One big difference between 1800 and 2000 is the Suez Canal, which cuts shipping times by skipping a trip round Africa. It’s used by everybody. Any attempt to stop traffic on this canal is a serious act of war. By now you shouldn’t be surprised to learn that nearby Alexandria is a major internet nexus. It lands no less than nine cables that carry a majority of the data traveling between Europe and Asia. The world’s cargo floats on top of the Red Sea while the world’s data flows along the bottom.
An incident during the Arab Spring showed just how strategically important these nexuses are. Whatever else he was, General Hosni Mubarak was not a fool. He cut internet access throughout Egypt during the revolution to cripple the opposition, but two data streams were left untouched. One was to the Egyptian Stock Exchange. The other was the torrent of bits passing *through* Egypt to somewhere else. Even for a cornered, murderous dictator clinging to power, damaging the internet was as unthinkable as damaging the canal. The international community would have destroyed him and he knew it.
Internet connections are lagging indicators of trade and economic importance, and by their nature they boost trade even more the second they are lit up. The global pattern changes slowly, but it does change. It’s changing in a major way right now.
There is relatively little bandwidth between Brazil (pop 170M) and the United States (pop 320M). There is only one direct cable between their economic capitals, laid down in the heady dotcom days. Over the last fifteen years not much else has happened. Now several more cables are planned by upstart consortia, to be finished in a few years.
But here’s the real news: in recent years Africa has been wired up by loops all round the continent. And there are *three* cables being laid across the Atlantic from Africa to Sao Paulo. For the first time these two continents (and by extension, Asia) will be linked with serious bandwidth. The geography of the southern Atlantic route has always been straightforward. The demography and history are catching up. Brazil has become one of the largest economies in the world and is impatient to show it. China is now their #1 trading partner and Turkey is gunning for the #4 spot.
As time goes on, the cat’s cradle of cables between the US & Europe will no longer be unique. Your email from Brazil to New Zealand will still go right instead of left, but it will take a more direct route along the bottom of the globe instead of stomping through the northern hemisphere and centuries of old history.

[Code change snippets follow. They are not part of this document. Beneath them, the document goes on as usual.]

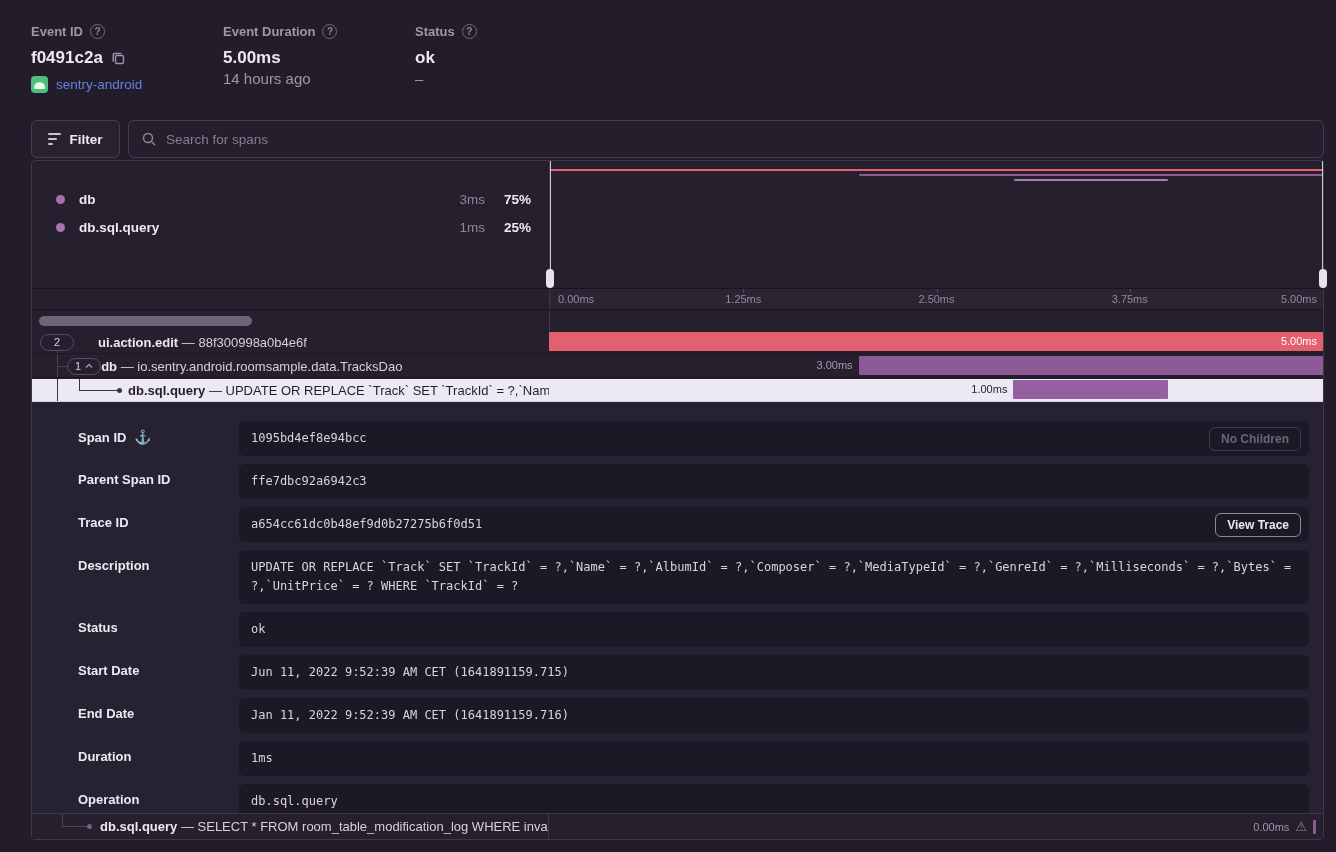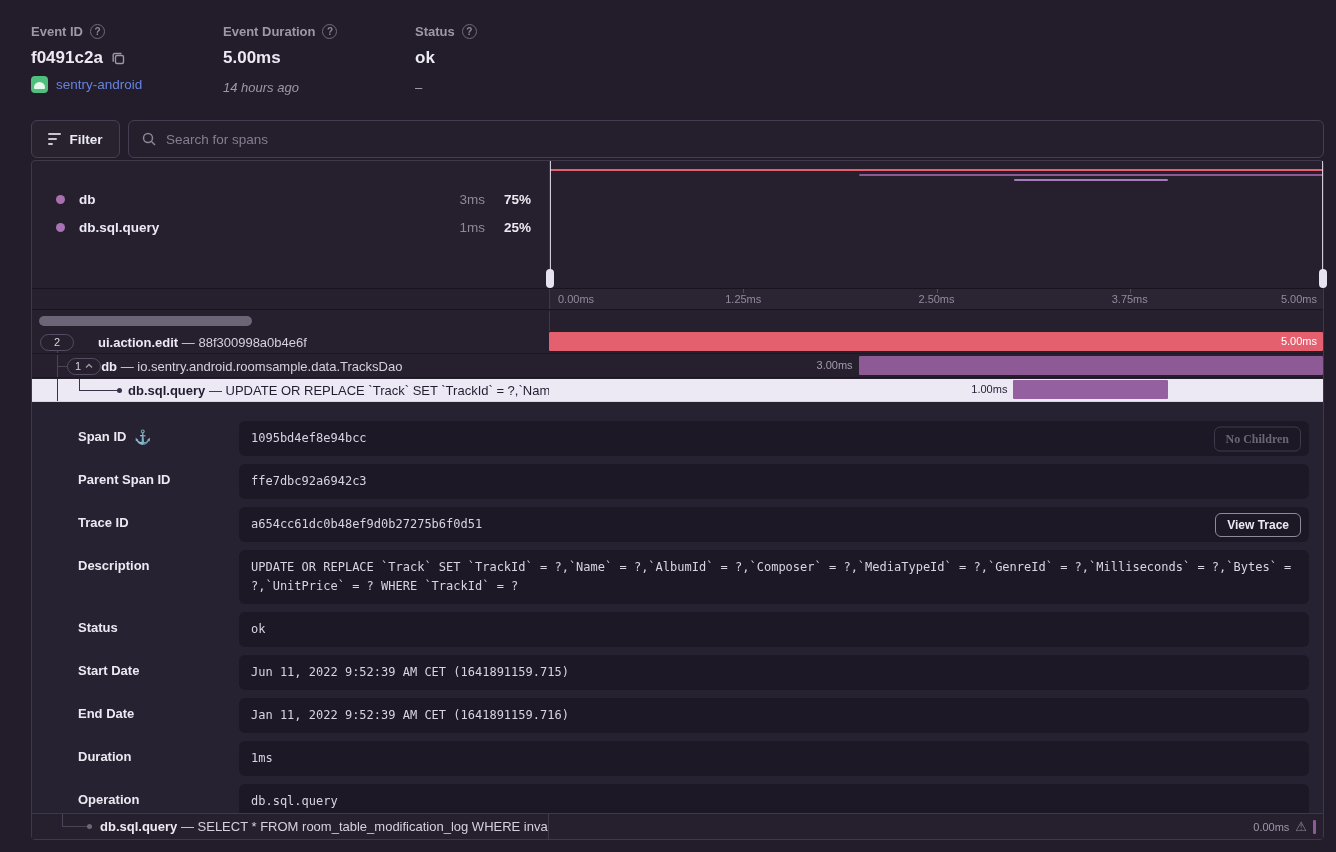--- a/index.html
+++ b/index.html
@@ -15,7 +15,7 @@
     color:#8d8797; font-size:10px; line-height:13px; text-align:center; display:inline-block; }
   .hdr-value { margin-top:9px; color:#ece9f2; font-size:17px; font-weight:bold;
     display:flex; align-items:center; gap:8px; }
-  .hdr-sub { margin-top:12px; color:#9d97a8; font-size:13px;font-style:italic; }
+  .hdr-sub { margin-top:2px; color:#9d97a8; font-size:15px; }
   .copy-icon svg { display:block; }
   .project-row { margin-top:8px; display:flex; align-items:center; gap:8px; }
   .android-icon { width:17px; height:17px; background:#4fbf7c; border-radius:4px; position:relative; }

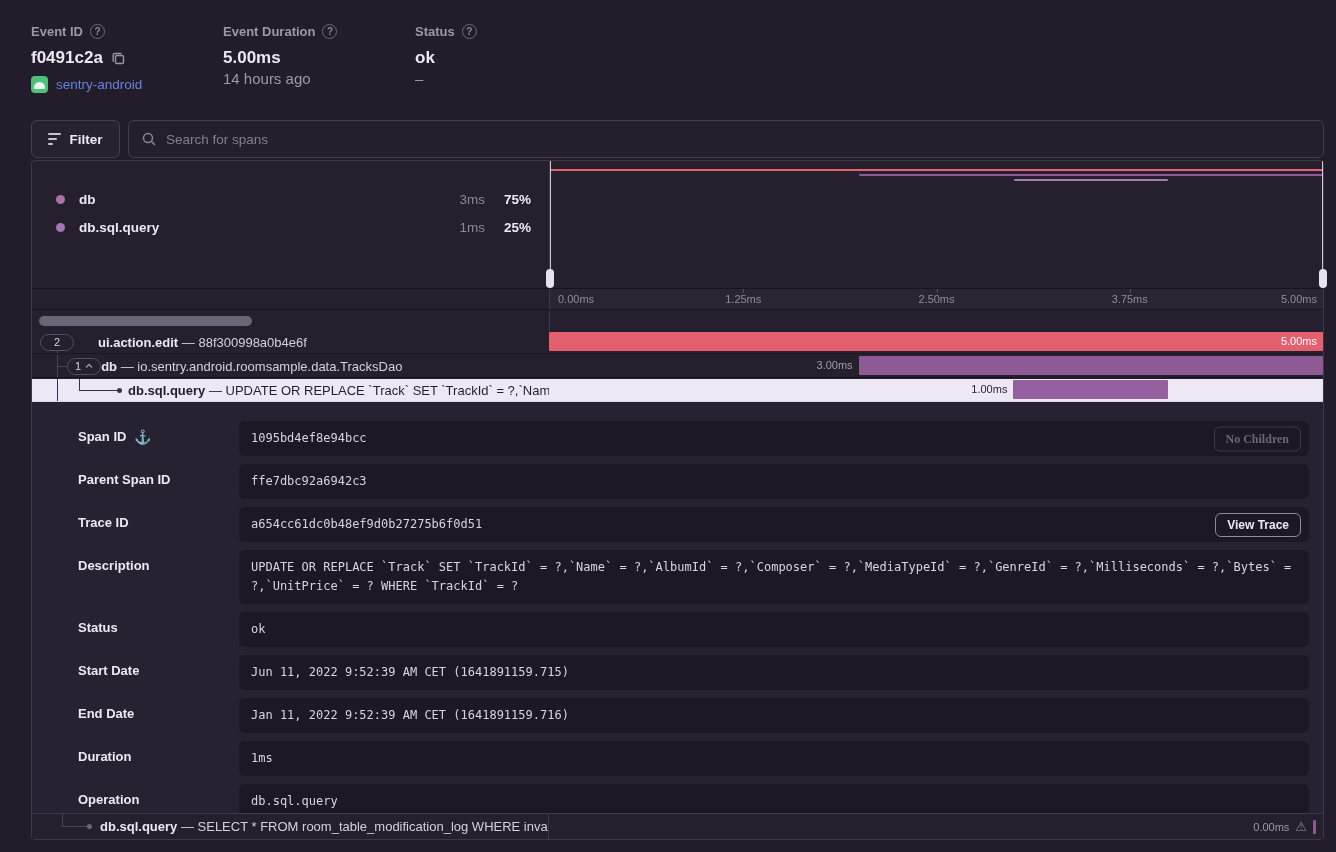--- a/index.html
+++ b/index.html
@@ -105,7 +105,7 @@
     background:#272231; padding:19px 14px 0 15px; }
   .d-row { position:relative; margin-bottom:8px; }
   .d-label { position:absolute; left:31px; top:8px; color:#ece9f2; font-size:13px;
-    font-weight:bold; display:flex; gap:8px; }
+    font-weight:bold; display:flex; align-items:center; gap:8px; }
   .anchor-icon { color:#8a8495; font-size:14px; font-weight:normal; cursor:pointer; }
   .d-value { margin-left:192px; background:#1d1825; border-radius:6px; padding:8px 12px;
     color:#d8d4e0; font-family:"DejaVu Sans Mono", monospace; font-size:12px;

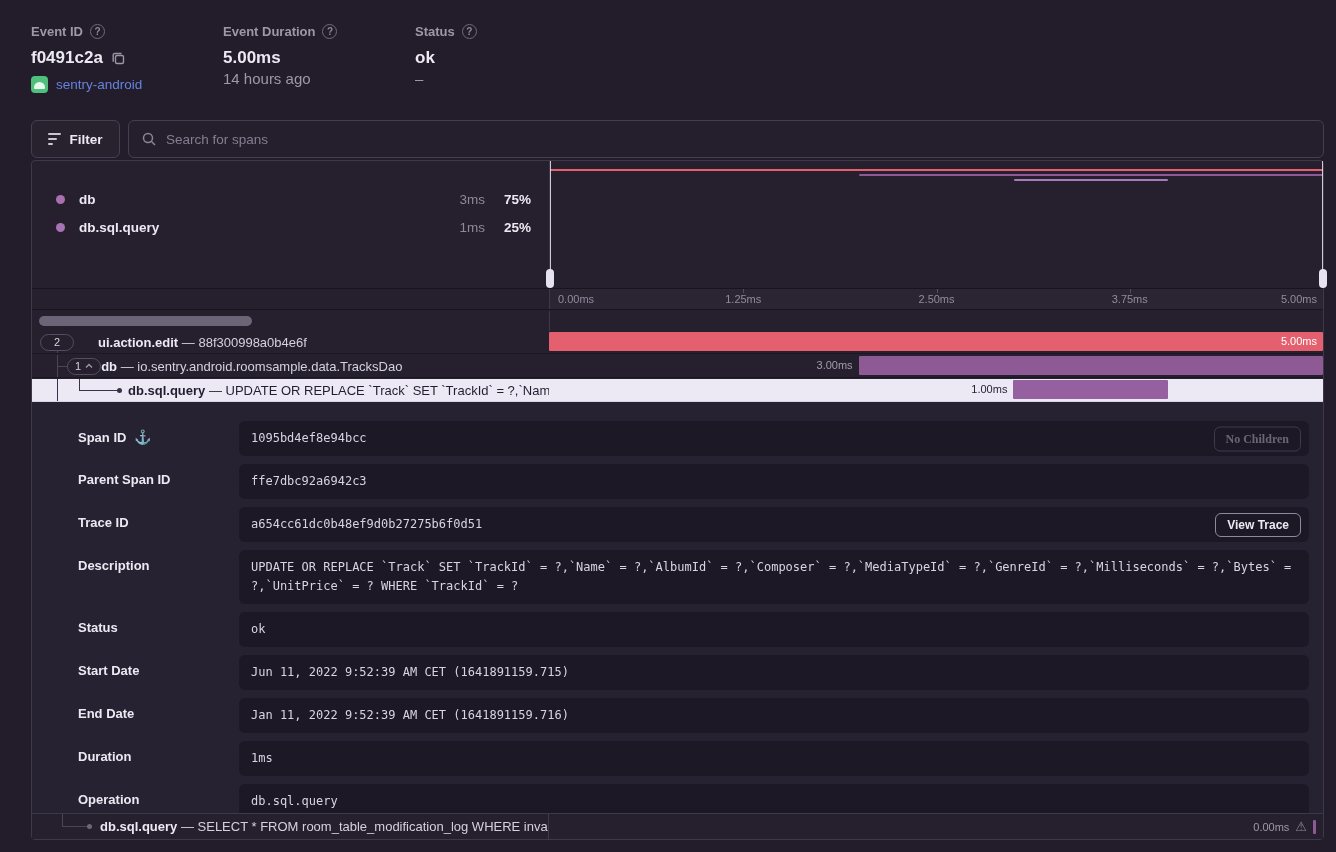--- a/index.html
+++ b/index.html
@@ -113,7 +113,7 @@
   .d-btn { position:absolute; right:8px; top:50%; transform:translateY(-50%);
     border-radius:6px; padding:4px 11px; font-size:12px; font-weight:bold;
     font-family:"Liberation Sans",sans-serif; background:transparent; cursor:pointer; }
-  .d-btn.disabled { color:#6b6577; border:1px solid #403a4d; cursor:default;font-family:Liberation Serif, serif; }
+  .d-btn.disabled { color:#6b6577; border:1px solid #403a4d; cursor:default; }
   .d-btn.primary { color:#ece9f2; border:1px solid #8d8a99; }
 
   

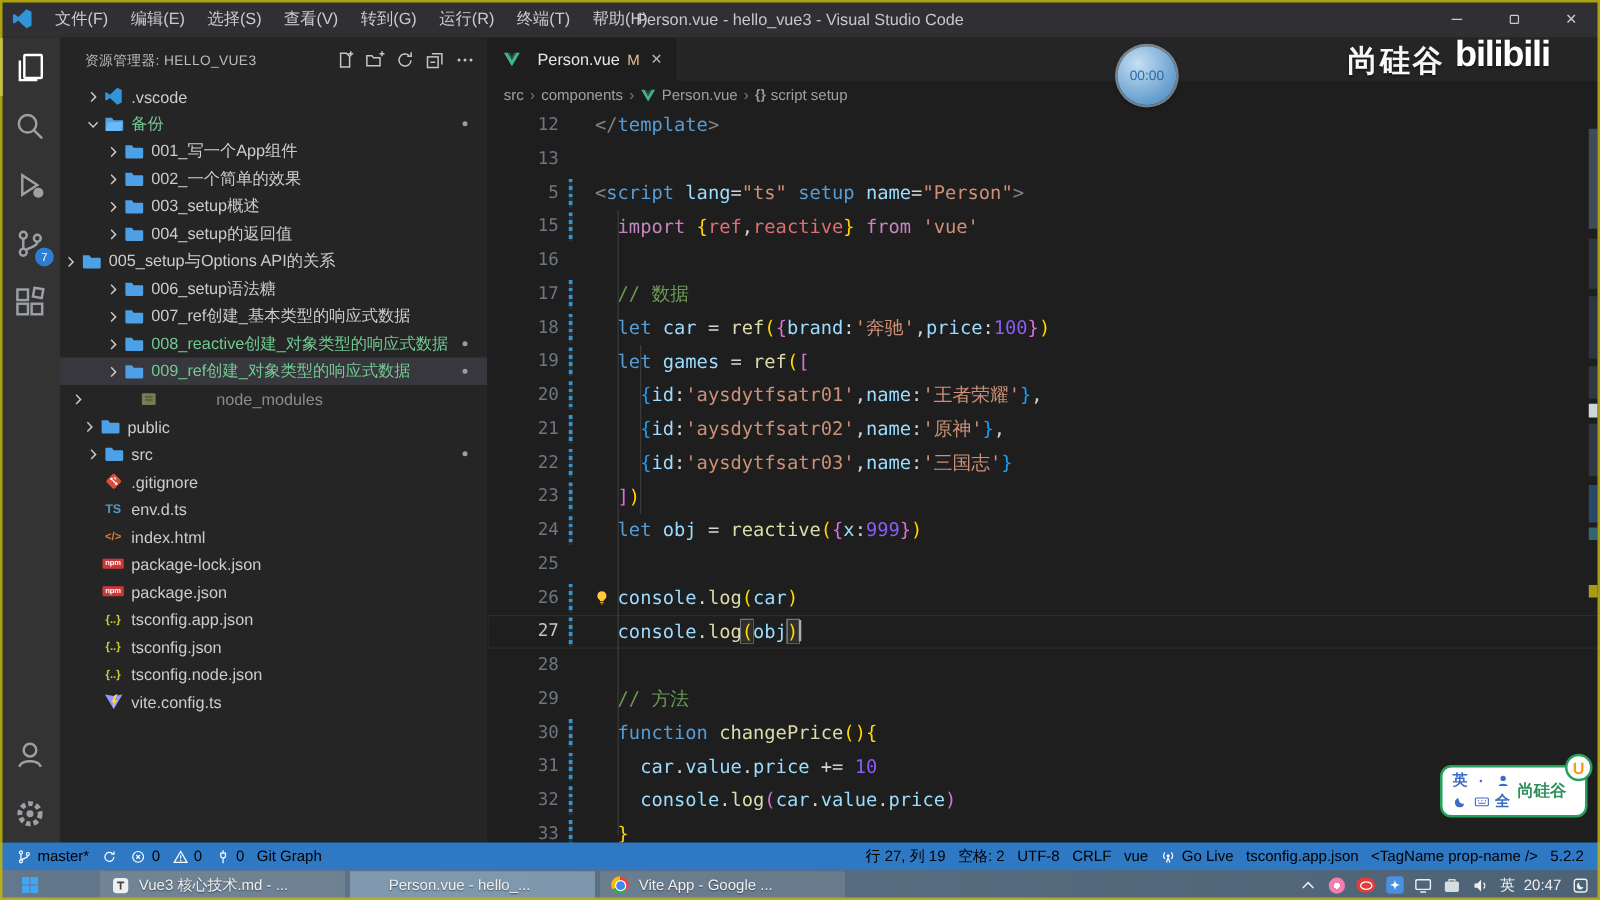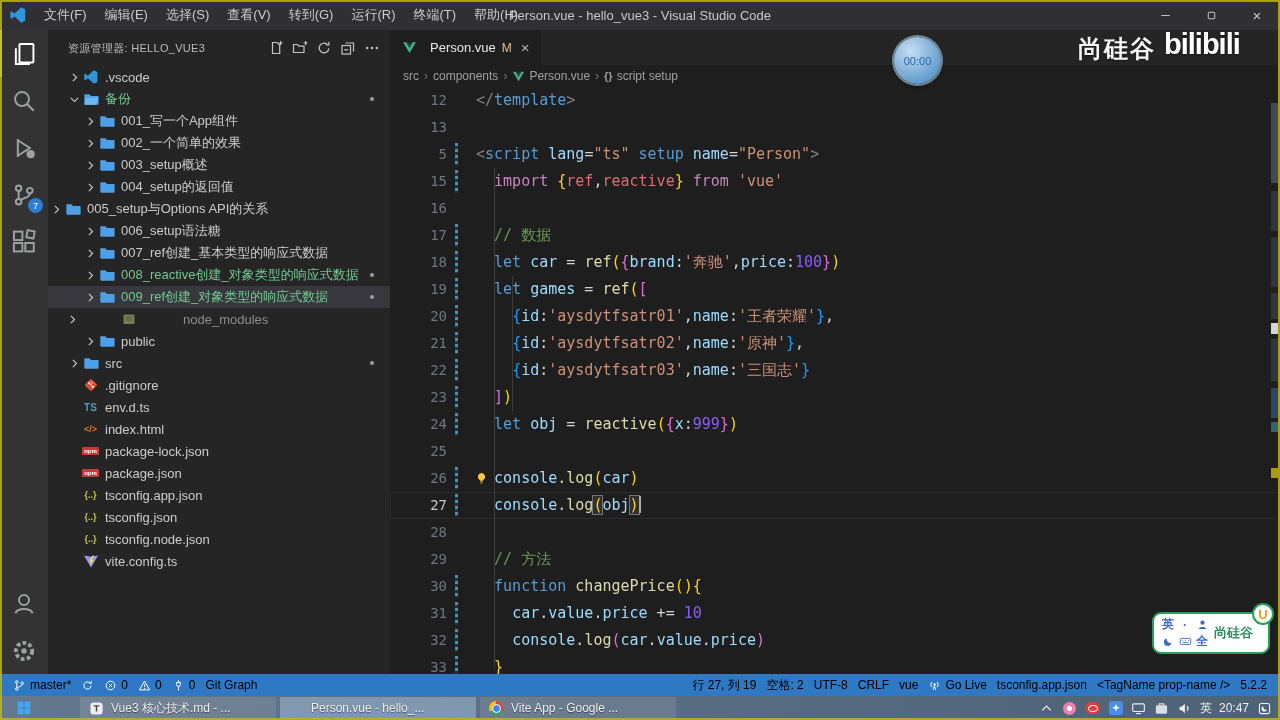--- a/index.html
+++ b/index.html
@@ -371,7 +371,7 @@
           <span class="tr-label green">009_ref创建_对象类型的响应式数据</span>
           <span class="tr-dot"></span>
         </div>
-        <div class="tree-row" style="padding-left: 16px; gap: 40px;">
+        <div class="tree-row" style="padding-left: 6px; gap: 40px;">
           <span class="tr-chev">
             <svg class="svgi" width="13" height="13" viewBox="0 0 16 16" style="color:currentColor">
               <path d="M6 3.5L10.5 8 6 12.5" stroke="currentColor" stroke-width="1.4" fill="none"></path>

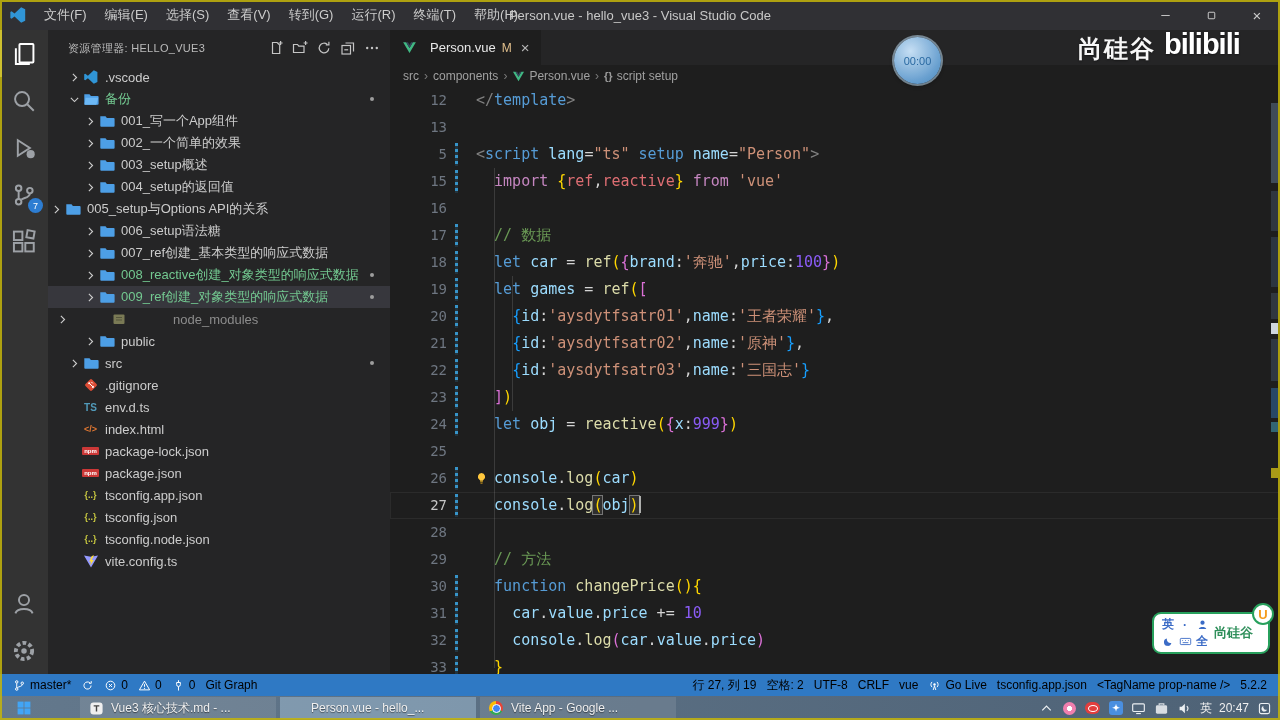--- a/index.html
+++ b/index.html
@@ -385,7 +385,7 @@
           </span>
           <span class="tr-label dim">node_modules</span>
         </div>
-        <div class="tree-row" style="padding-left: 34px;">
+        <div class="tree-row" style="padding-left: 15px;">
           <span class="tr-chev">
             <svg class="svgi" width="13" height="13" viewBox="0 0 16 16" style="color:currentColor">
               <path d="M6 3.5L10.5 8 6 12.5" stroke="currentColor" stroke-width="1.4" fill="none"></path>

The North/South trading routes, the old patterns we take for granted, are losing their primacy. Cargo follows money follows data follows cargo, and trade routes tend to reinforce themselves. The countries connected by this “Southern Loop” are increasingly talking to each other, if for no other reason because they can. Never underestimate the transformative power of SMS, low-lag video games, low-friction money transfers and cheap web hosting. It’s going to be an interesting ride.